Source data:

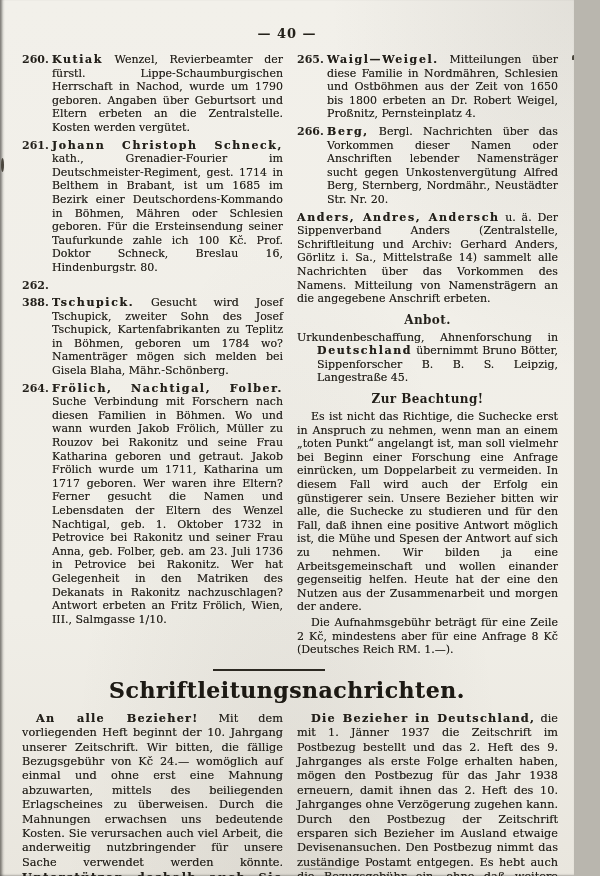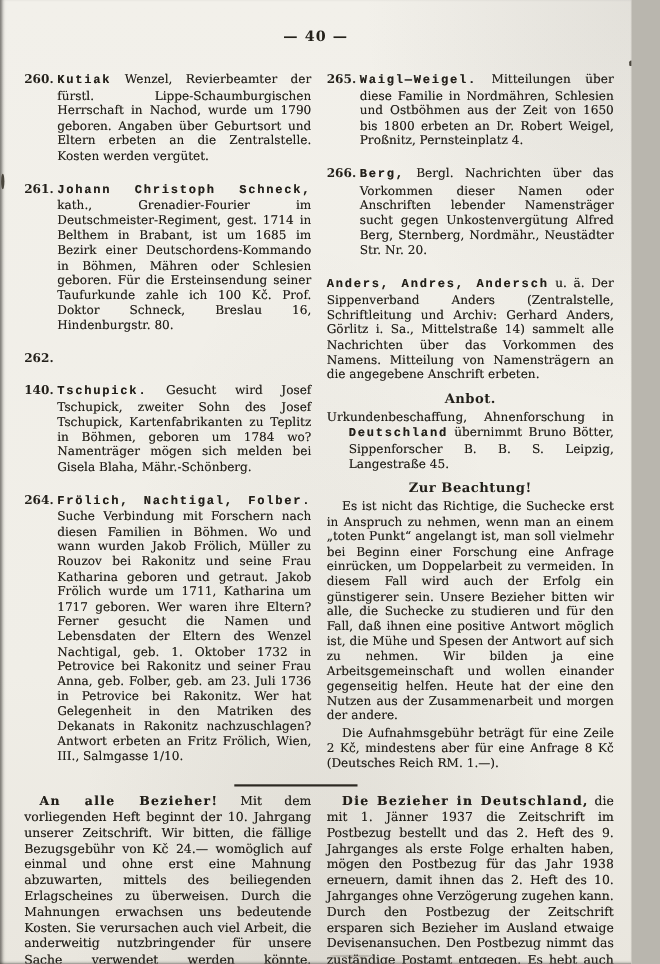--- a/index.html
+++ b/index.html
@@ -30,7 +30,7 @@
     padding:8px 16px 0 22px;
   }
   .col{width:277px;}
-  .entry{display:flex;margin:16px 0 1px 0;}
+  .entry{display:flex;margin:4px 0 1px 0;}
   .entry-num{flex:0 0 30px;font-size:11px;font-weight:bold;line-height:13.6px;}
   .entry-body{flex:1;font-size:11px;line-height:13.6px;text-align:justify;
     text-shadow:0 0 .4px rgba(30,26,20,.55);}

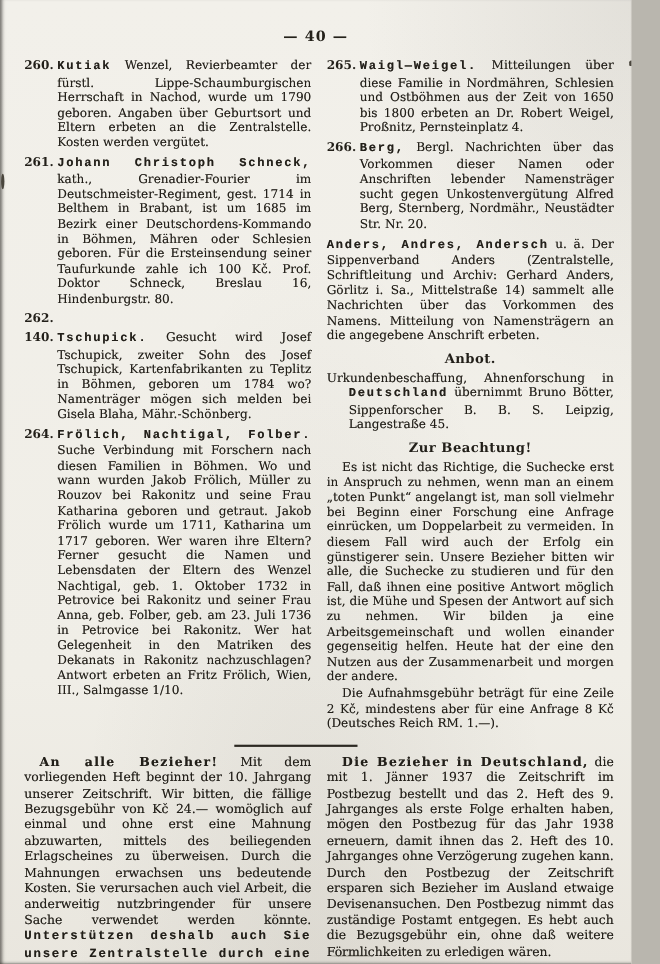--- a/index.html
+++ b/index.html
@@ -35,7 +35,7 @@
   .entry-body{flex:1;font-size:11px;line-height:13.6px;text-align:justify;
     text-shadow:0 0 .4px rgba(30,26,20,.55);}
   .s-plain{}
-  .s-sperr{letter-spacing:1.6px;font-weight:bold;font-family:Liberation Mono, monospace;}
+  .s-sperr{letter-spacing:1.6px;font-weight:bold;}
   .s-boldsperr{font-weight:bold;letter-spacing:1.2px;}
   .subhead{
     text-align:center;font-size:12px;font-weight:bold;

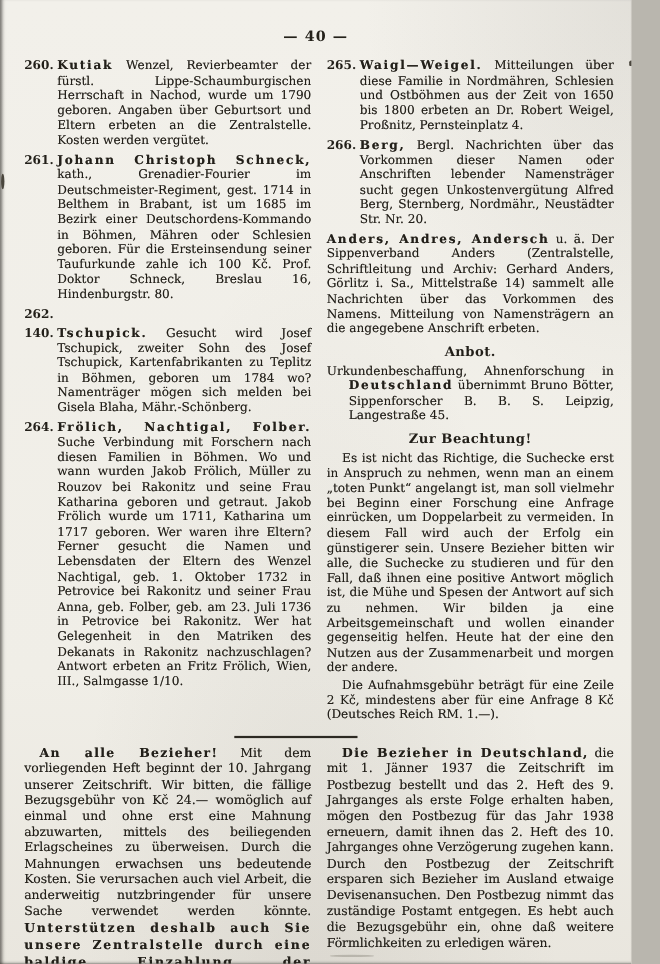--- a/index.html
+++ b/index.html
@@ -94,7 +94,7 @@
           <span class="entry-num">262.</span>
         </div>
         <div class="entry">
-          <span class="entry-num">140.</span>
+          <span class="entry-num">388.</span>
           <span class="entry-body"><span class="s-sperr">Tschupick.</span><span class="s-plain"> Gesucht wird Josef Tschupick, zweiter Sohn des Josef Tschupick, Kartenfabrikanten zu Teplitz in Böhmen, geboren um 1784 wo? Namenträger mögen sich melden bei Gisela Blaha, Mähr.-Schönberg.</span></span>
         </div>
         <div class="entry">

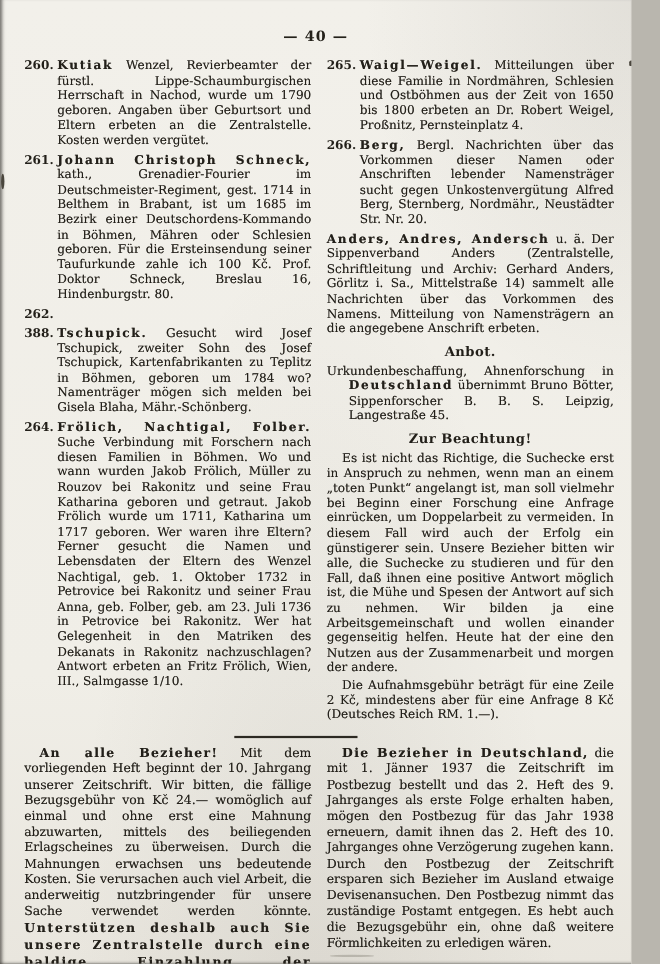--- a/index.html
+++ b/index.html
@@ -131,6 +131,7 @@
 
   <div class="divider"></div>
 
+  <div class="big-heading">Schriftleitungsnachrichten.</div>
 
   <div class="bottom-cols">
     <div class="col">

Directions — Every line of the entries that includes "weight" must be copied into the answer.

Answer to the exercise —
   .entry-num{flex:0 0 30px;font-size:11px;font-weight:bold;line-height:13.6px;}
-  .s-sperr{letter-spacing:1.6px;font-weight:bold;font-family:Liberation Mono, monospace;}
+  .s-sperr{letter-spacing:1.6px;font-weight:bold;}
   .s-boldsperr{font-weight:bold;letter-spacing:1.2px;}
     text-align:center;font-size:12px;font-weight:bold;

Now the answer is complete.